DATA SUPPLIED:
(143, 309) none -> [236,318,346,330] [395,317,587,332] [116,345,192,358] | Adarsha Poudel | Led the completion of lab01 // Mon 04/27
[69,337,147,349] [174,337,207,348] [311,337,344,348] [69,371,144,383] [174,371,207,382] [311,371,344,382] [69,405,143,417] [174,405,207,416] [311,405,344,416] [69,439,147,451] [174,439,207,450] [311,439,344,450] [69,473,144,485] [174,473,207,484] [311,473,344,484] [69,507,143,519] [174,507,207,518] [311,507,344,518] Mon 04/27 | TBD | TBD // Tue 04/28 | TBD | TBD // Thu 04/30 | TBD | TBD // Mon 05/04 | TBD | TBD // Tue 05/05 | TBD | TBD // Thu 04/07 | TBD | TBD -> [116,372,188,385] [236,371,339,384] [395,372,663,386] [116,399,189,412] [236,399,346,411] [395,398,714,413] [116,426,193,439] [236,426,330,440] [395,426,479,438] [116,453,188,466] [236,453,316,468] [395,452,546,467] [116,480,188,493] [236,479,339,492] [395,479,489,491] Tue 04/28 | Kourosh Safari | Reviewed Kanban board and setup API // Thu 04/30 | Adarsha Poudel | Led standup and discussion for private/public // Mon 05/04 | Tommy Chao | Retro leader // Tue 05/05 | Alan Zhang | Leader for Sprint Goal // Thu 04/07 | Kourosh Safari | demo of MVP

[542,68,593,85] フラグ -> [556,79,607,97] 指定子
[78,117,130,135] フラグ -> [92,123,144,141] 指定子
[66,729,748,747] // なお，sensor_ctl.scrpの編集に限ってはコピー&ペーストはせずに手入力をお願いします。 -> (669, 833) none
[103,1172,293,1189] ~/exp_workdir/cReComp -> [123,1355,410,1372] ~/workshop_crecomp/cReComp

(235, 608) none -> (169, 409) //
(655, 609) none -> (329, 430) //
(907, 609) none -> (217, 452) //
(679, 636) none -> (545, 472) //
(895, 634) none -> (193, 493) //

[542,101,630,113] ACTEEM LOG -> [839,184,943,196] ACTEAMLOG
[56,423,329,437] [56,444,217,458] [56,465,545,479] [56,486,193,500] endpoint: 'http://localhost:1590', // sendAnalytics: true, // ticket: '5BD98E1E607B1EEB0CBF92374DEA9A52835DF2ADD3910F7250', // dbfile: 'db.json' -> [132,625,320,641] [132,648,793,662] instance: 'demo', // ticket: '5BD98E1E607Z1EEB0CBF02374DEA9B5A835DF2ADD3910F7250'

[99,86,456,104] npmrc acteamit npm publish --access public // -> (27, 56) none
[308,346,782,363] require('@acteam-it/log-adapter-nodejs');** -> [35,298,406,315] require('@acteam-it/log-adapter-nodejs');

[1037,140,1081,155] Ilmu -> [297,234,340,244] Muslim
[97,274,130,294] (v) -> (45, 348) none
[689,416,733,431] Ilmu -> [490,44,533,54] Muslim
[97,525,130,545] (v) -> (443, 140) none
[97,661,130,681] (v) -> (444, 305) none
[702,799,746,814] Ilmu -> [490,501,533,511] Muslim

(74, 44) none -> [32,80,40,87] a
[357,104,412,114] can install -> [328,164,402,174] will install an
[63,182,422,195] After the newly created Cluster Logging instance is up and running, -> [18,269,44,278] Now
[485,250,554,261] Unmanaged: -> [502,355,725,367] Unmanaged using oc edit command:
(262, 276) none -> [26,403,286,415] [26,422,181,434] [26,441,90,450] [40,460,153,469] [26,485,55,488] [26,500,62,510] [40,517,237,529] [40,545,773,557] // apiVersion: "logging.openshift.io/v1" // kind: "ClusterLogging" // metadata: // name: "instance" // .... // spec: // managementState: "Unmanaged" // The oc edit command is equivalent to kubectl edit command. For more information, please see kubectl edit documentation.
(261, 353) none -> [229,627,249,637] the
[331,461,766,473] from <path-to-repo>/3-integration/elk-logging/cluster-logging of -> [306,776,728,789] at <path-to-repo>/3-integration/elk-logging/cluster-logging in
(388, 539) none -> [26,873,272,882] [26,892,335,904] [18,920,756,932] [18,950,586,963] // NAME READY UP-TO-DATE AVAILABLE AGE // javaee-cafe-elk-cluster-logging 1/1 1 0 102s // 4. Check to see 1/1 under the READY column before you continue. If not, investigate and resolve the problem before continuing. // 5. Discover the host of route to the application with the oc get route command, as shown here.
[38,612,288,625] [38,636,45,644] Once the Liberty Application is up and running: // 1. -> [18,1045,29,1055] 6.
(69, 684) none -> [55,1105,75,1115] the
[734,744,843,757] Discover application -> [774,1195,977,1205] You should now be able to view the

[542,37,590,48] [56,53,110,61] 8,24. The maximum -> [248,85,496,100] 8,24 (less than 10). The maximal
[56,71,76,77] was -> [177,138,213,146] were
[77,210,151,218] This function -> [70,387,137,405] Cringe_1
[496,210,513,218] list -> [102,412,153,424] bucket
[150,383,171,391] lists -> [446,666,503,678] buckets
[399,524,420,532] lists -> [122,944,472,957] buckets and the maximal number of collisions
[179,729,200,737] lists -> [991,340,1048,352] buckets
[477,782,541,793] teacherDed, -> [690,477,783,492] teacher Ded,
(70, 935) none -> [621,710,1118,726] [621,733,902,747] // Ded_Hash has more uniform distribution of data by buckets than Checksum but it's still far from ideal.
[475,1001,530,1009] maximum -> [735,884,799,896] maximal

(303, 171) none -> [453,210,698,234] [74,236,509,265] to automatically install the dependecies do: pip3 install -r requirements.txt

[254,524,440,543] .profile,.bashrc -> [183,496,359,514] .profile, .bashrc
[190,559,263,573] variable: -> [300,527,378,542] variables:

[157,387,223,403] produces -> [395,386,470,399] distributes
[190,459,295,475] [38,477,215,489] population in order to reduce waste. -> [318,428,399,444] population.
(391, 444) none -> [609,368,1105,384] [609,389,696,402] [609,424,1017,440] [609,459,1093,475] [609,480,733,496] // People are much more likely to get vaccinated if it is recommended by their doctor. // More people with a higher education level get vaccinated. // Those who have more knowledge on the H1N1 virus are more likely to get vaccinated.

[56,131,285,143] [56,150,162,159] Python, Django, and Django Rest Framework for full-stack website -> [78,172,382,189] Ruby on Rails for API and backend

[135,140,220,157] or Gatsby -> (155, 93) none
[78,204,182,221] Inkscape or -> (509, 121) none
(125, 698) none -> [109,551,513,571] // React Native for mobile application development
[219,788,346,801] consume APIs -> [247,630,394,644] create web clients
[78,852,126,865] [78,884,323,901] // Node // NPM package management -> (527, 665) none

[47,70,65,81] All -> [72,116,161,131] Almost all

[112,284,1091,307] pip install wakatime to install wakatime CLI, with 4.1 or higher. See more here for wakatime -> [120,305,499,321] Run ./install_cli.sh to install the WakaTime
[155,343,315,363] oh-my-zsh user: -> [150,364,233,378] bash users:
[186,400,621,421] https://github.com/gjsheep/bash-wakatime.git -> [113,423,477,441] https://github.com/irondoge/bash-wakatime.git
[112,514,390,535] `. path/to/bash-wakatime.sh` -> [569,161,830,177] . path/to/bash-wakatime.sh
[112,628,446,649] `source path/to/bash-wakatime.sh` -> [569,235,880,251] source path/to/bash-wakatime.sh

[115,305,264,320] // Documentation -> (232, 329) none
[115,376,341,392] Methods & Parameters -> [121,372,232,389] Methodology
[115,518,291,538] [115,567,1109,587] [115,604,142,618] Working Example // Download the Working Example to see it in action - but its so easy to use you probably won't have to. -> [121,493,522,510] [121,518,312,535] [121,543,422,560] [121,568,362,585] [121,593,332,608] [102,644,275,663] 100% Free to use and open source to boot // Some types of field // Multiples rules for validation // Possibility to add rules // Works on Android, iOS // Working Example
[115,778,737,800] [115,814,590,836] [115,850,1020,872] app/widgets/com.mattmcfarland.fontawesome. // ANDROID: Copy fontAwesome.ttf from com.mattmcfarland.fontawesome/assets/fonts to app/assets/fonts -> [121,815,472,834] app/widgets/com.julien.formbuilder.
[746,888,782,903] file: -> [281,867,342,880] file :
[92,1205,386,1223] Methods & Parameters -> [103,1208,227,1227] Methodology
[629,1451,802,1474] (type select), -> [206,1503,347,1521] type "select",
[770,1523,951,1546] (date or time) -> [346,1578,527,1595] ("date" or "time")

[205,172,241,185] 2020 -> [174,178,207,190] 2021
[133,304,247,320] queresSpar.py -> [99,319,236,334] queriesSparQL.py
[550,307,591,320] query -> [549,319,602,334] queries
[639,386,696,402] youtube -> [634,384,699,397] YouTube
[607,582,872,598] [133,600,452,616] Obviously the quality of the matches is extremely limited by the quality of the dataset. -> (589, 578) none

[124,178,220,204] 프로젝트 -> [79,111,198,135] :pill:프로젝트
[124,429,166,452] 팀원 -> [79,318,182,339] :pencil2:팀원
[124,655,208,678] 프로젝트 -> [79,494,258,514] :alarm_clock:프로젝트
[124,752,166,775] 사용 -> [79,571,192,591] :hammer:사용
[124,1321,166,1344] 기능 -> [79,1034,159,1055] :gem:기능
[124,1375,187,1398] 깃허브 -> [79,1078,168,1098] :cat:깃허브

YOUR GOAL:
Retype the entries above exactly, but only from the line containing "[78,204,182,221] Inkscape or" through the line containing "[112,284,1091,307] pip install", both included.

SOLUTION TO THE PROBLEM:
[78,204,182,221] Inkscape or -> (509, 121) none
(125, 698) none -> [109,551,513,571] // React Native for mobile application development
[219,788,346,801] consume APIs -> [247,630,394,644] create web clients
[78,852,126,865] [78,884,323,901] // Node // NPM package management -> (527, 665) none

[47,70,65,81] All -> [72,116,161,131] Almost all

[112,284,1091,307] pip install wakatime to install wakatime CLI, with 4.1 or higher. See more here for wakatime -> [120,305,499,321] Run ./install_cli.sh to install the WakaTime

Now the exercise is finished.